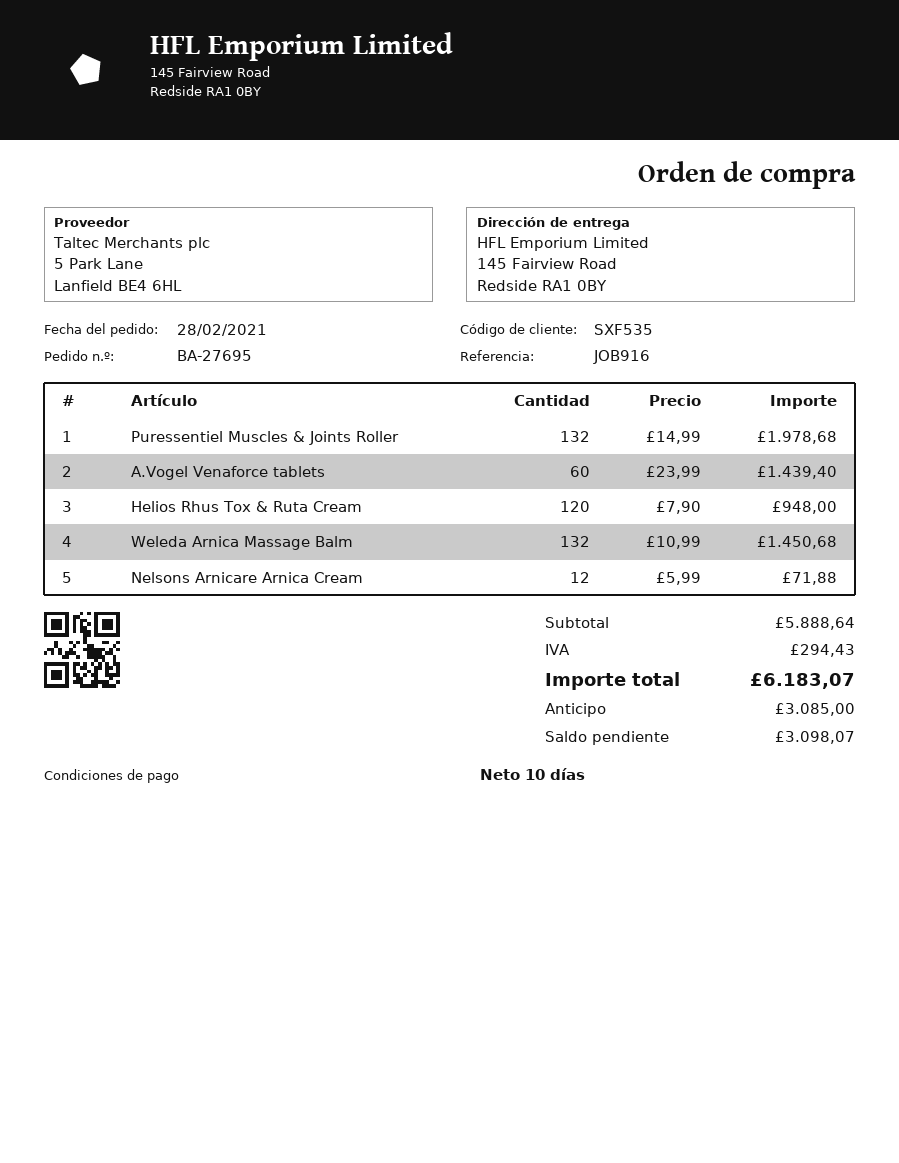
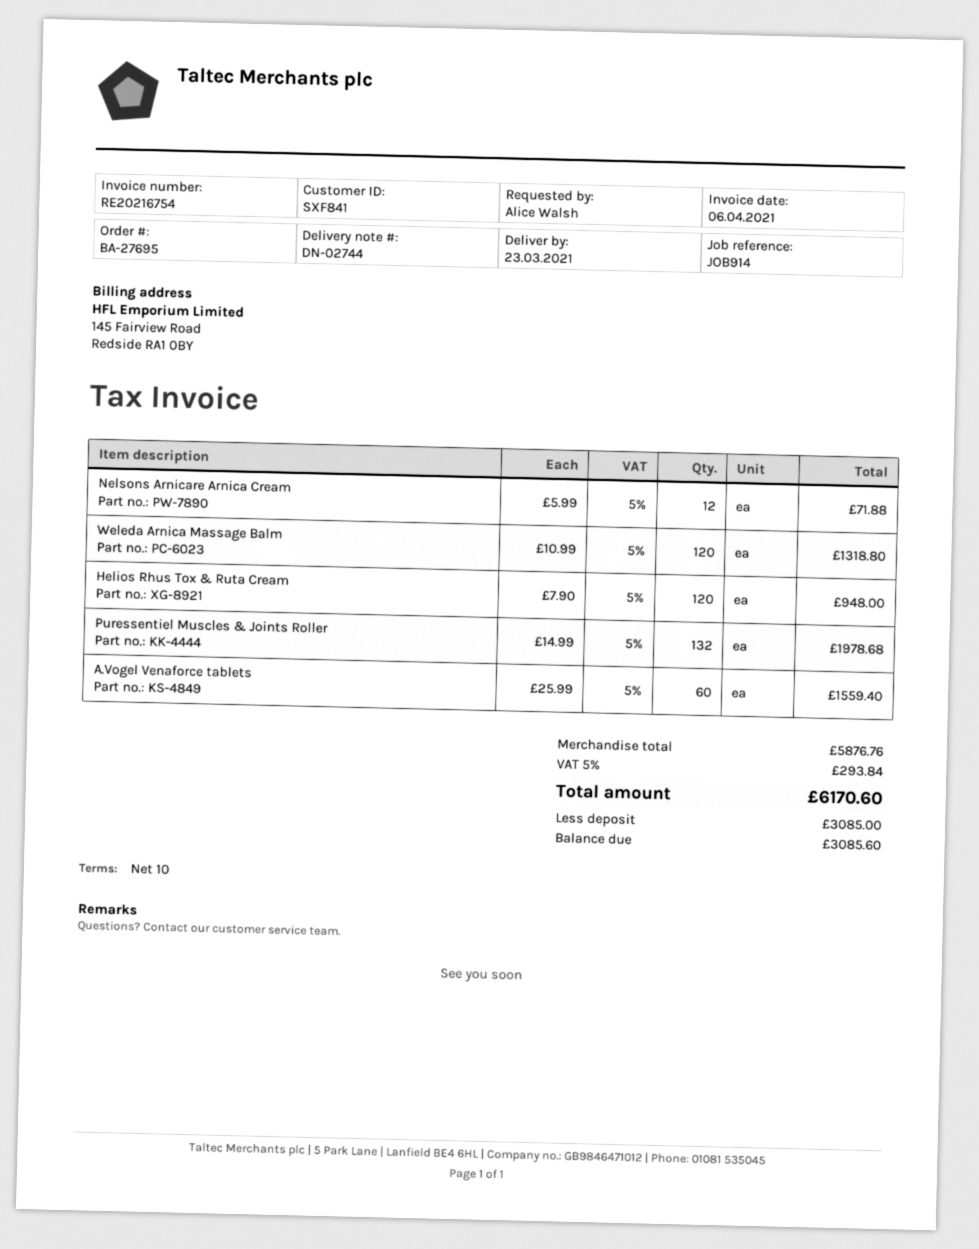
customer number: SXF535 -> SXF841
reference: JOB916 -> JOB914
A.Vogel Venaforce tablets: 60 x 23.99 = 1439.40 -> 60 x 25.99 = 1559.40
Weleda Arnica Massage Balm: 132 x 10.99 = 1450.68 -> 120 x 10.99 = 1318.80
subtotal: 5888.64 -> 5876.76
tax: 294.43 -> 293.84
total: 6183.07 -> 6170.60
balance: 3098.07 -> 3085.60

####################

**What you need to do**
Start at the line containing "subtotal: 5888.64 -> 5876.76" and return each line up to and including the last line of the material.

**Result of this exercise**
subtotal: 5888.64 -> 5876.76
tax: 294.43 -> 293.84
total: 6183.07 -> 6170.60
balance: 3098.07 -> 3085.60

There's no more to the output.